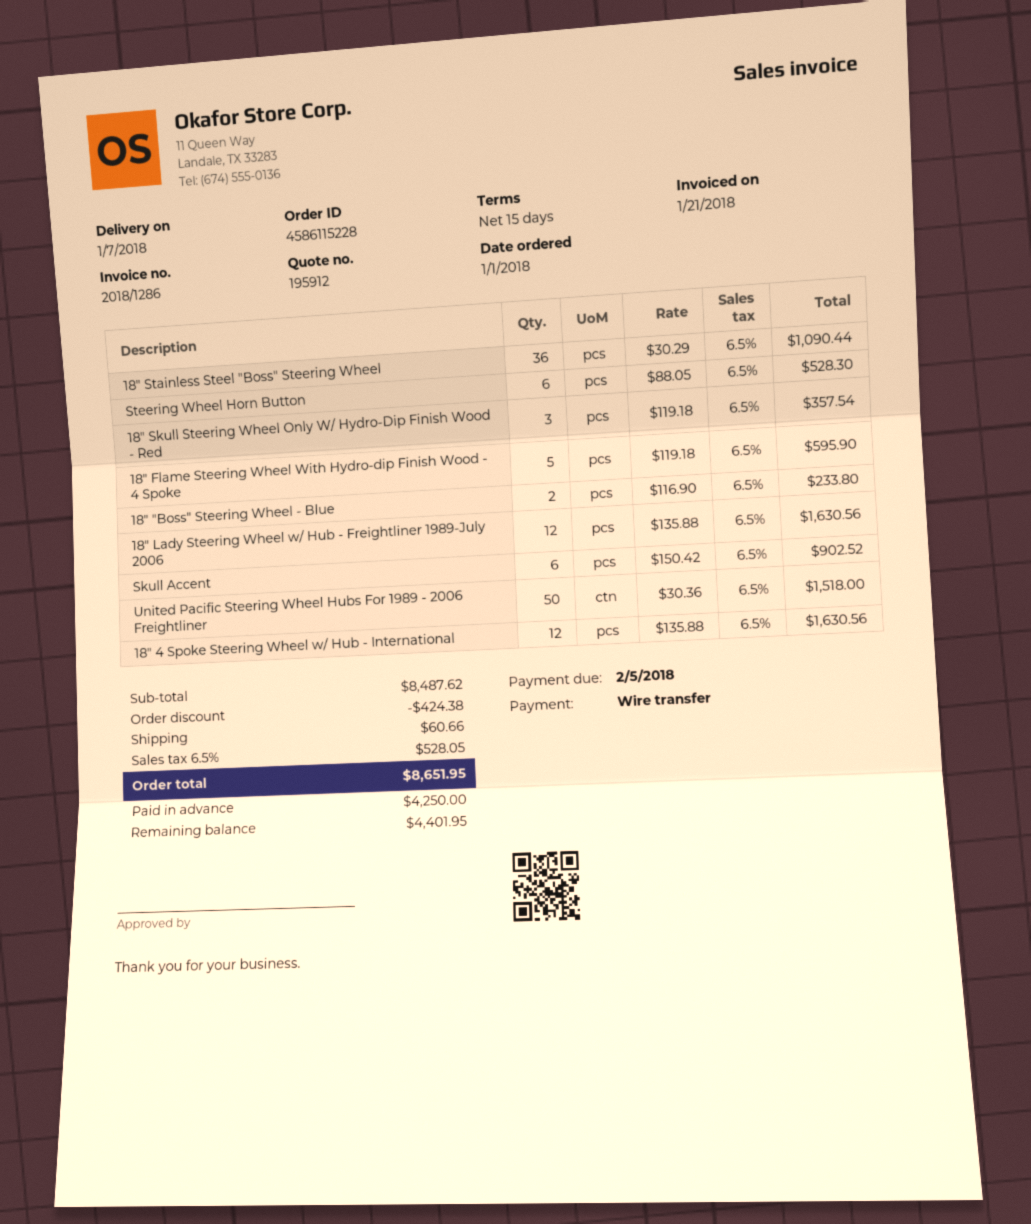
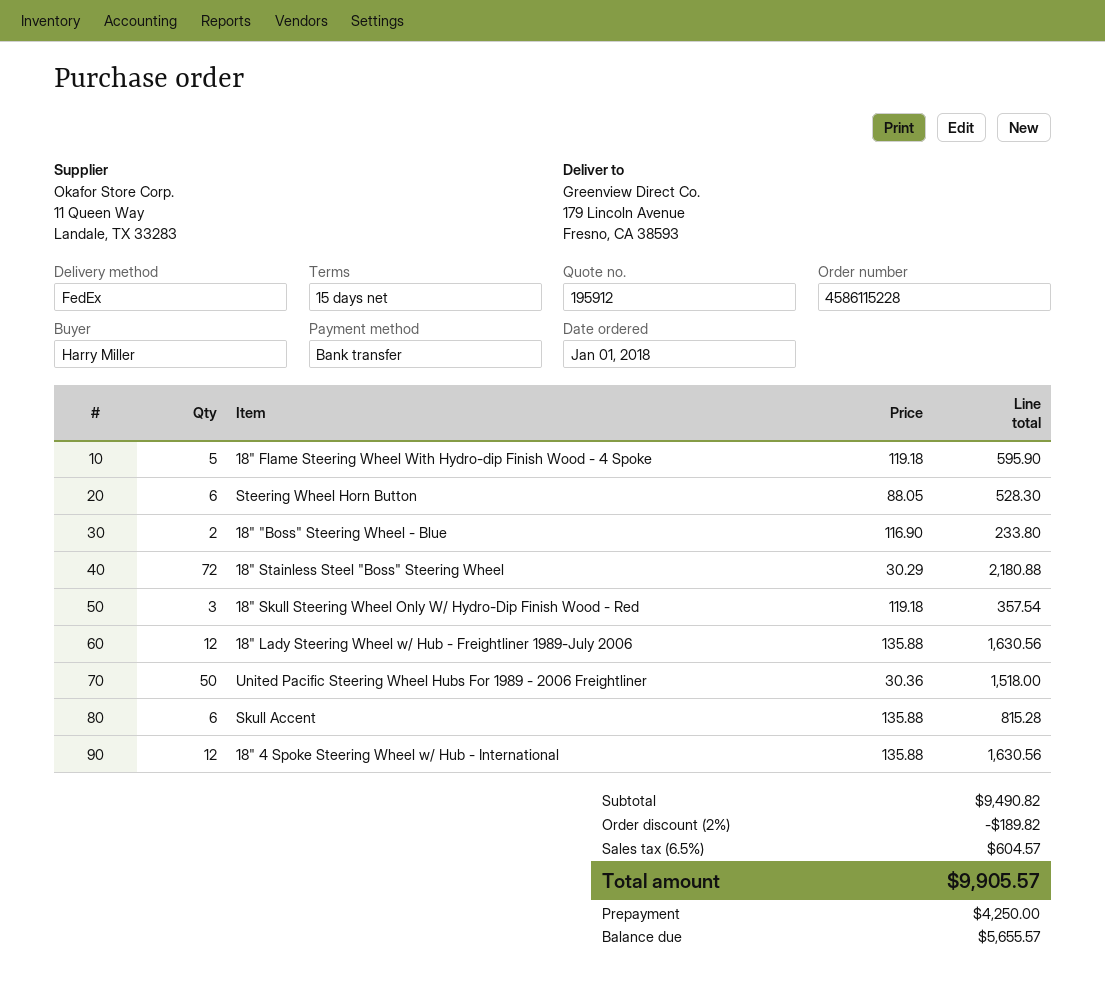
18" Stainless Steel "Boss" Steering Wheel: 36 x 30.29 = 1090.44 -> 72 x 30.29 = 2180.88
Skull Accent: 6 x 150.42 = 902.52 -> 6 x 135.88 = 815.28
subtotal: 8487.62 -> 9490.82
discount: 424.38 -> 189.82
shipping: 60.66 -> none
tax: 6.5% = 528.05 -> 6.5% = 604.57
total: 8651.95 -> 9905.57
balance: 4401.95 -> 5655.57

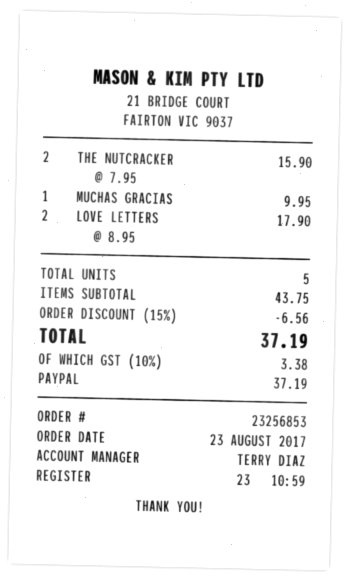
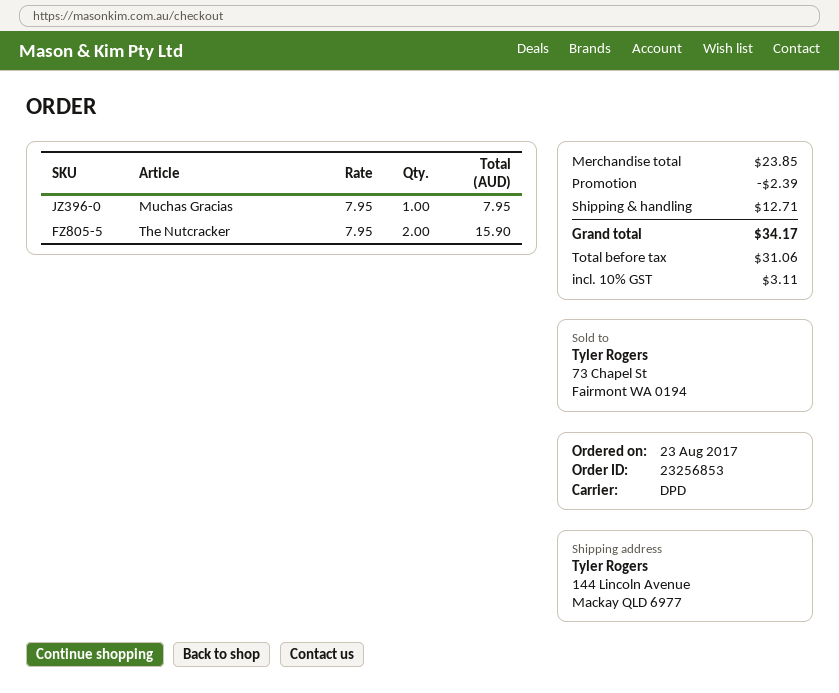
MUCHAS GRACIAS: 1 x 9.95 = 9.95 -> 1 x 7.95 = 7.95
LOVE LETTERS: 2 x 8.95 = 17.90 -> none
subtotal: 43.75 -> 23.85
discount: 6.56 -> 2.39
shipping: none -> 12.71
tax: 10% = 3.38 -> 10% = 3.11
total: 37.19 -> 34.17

━━━━━━━━

* [Problem] The preceding listing must be repeated exactly, with all images dropped.

* [Exercise answer]
18" Stainless Steel "Boss" Steering Wheel: 36 x 30.29 = 1090.44 -> 72 x 30.29 = 2180.88
Skull Accent: 6 x 150.42 = 902.52 -> 6 x 135.88 = 815.28
subtotal: 8487.62 -> 9490.82
discount: 424.38 -> 189.82
shipping: 60.66 -> none
tax: 6.5% = 528.05 -> 6.5% = 604.57
total: 8651.95 -> 9905.57
balance: 4401.95 -> 5655.57

MUCHAS GRACIAS: 1 x 9.95 = 9.95 -> 1 x 7.95 = 7.95
LOVE LETTERS: 2 x 8.95 = 17.90 -> none
subtotal: 43.75 -> 23.85
discount: 6.56 -> 2.39
shipping: none -> 12.71
tax: 10% = 3.38 -> 10% = 3.11
total: 37.19 -> 34.17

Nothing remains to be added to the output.